Below are the records; collect from them each line containing the string "none".
[Dataset records — start]
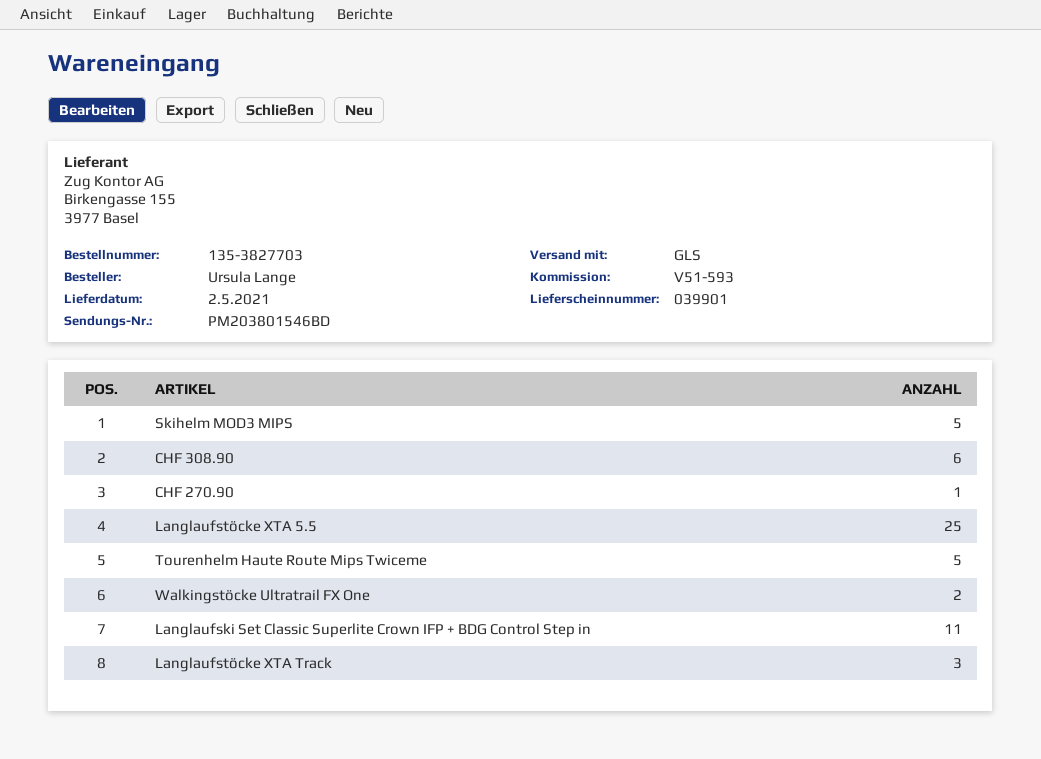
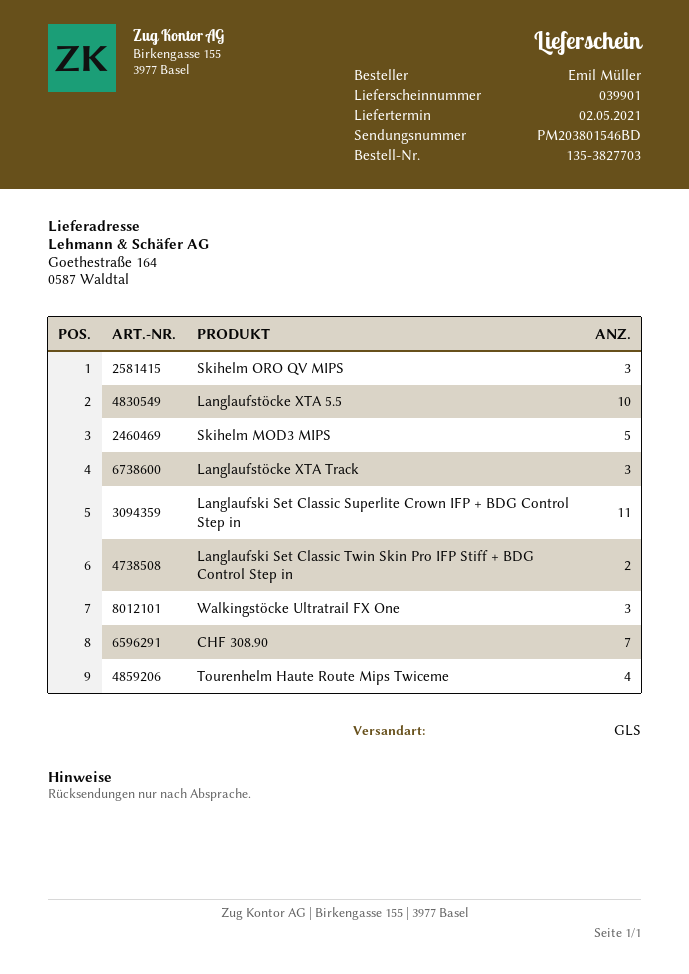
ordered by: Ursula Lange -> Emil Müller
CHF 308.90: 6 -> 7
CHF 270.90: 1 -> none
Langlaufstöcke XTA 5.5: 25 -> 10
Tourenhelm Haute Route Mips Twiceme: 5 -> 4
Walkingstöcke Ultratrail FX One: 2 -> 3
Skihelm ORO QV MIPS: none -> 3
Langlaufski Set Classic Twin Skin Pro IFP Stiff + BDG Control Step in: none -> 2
[Dataset records — finish]
__Expected answer__.
CHF 270.90: 1 -> none
Skihelm ORO QV MIPS: none -> 3
Langlaufski Set Classic Twin Skin Pro IFP Stiff + BDG Control Step in: none -> 2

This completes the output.